Le cabot de Fortunio (10)

A ce moment, une porte s’ouvre, du côté des bureaux, et une dame avec un chapeau un peu ridicule interpelle la préposée.
-          De quoi s’agit-il, Annie, vous enregistrez un chien ? C’est vous qui portez ce chien ? dit-elle en nous regardant successivement.
-          Monsieur est envoyé par la gendarmerie de Marmande, ils ont trouvé ce chien, répond l’Annie en question avec un peu d’agacement.
-          Envoyé par la gendarmerie ? Ils disent tous cela en venant se débarrasser de leurs animaux…
-          Pardon, madame, dis-je, j’ai un document d’accompagnement et ce chien ne m’appartient pas…

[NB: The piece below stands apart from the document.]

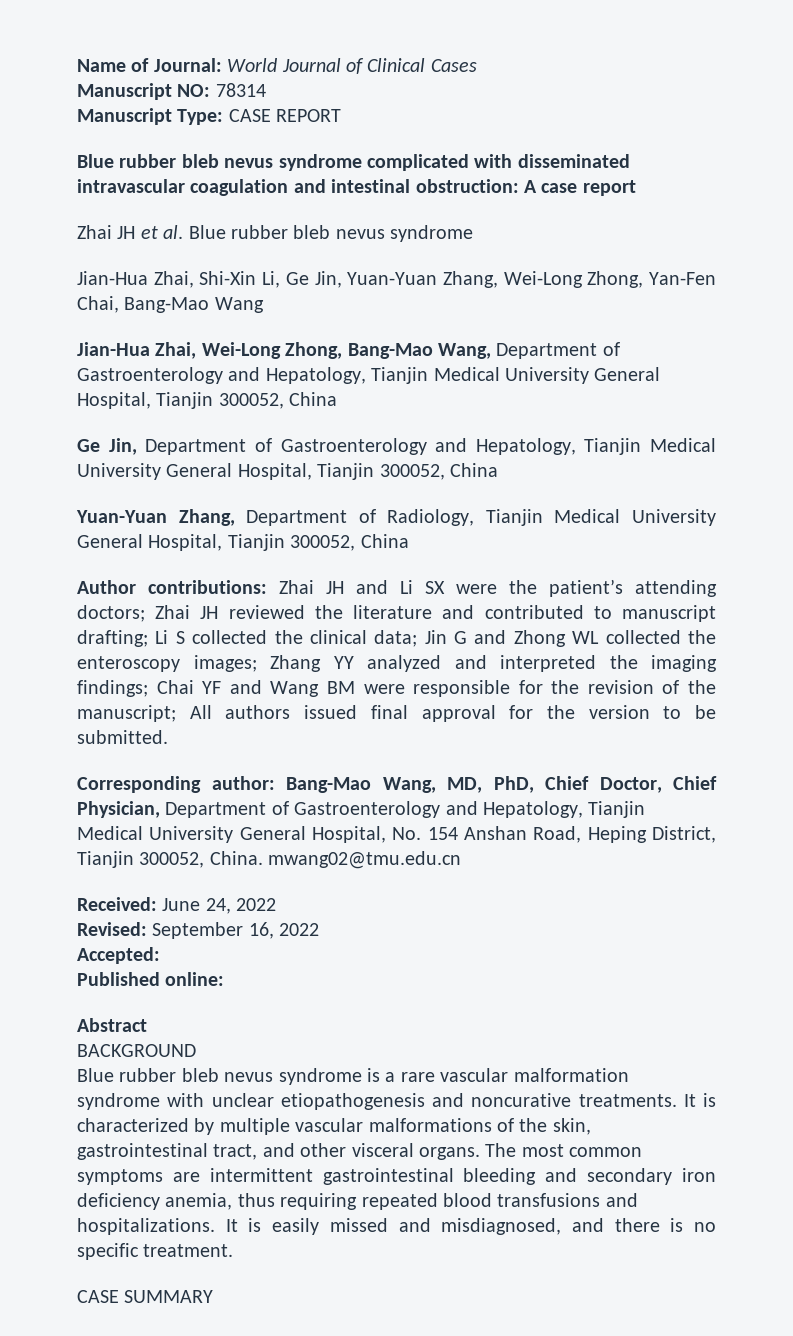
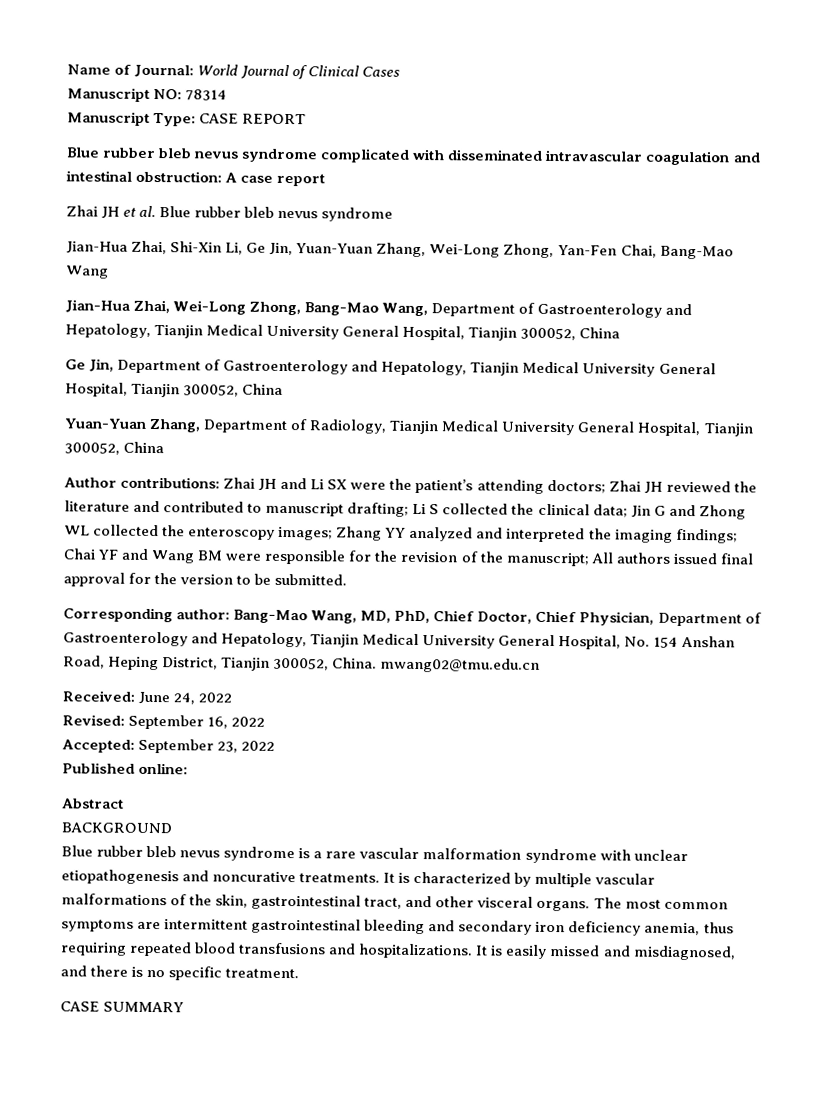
- Accepted:
+ Accepted: September 23, 2022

-          C’est cela, oui, et c’est nous qui avons les animaux sur les bras, vous êtes vraiment bien content de vous en débarrasser, coupe la mégère avec rudesse.
-          Madame, dis-je avec emphase, seriez-vous une bénévole ?
-          Oui, monsieur, et on commence à en avoir…
-          Madame, la coupé-je en haussant le ton, je me disais bien que vous n’êtes pas payée pour faire chier le monde mais que vous le faites bénévolement.
-          Monsieur, je ne vous permets pas de…
-          Je n’ai nulle besoin de votre permission, Madame Vieille Guenon, et je ne vous salue pas. Au revoir, mademoiselle Annie, c’était un plaisir de vous rencontrer !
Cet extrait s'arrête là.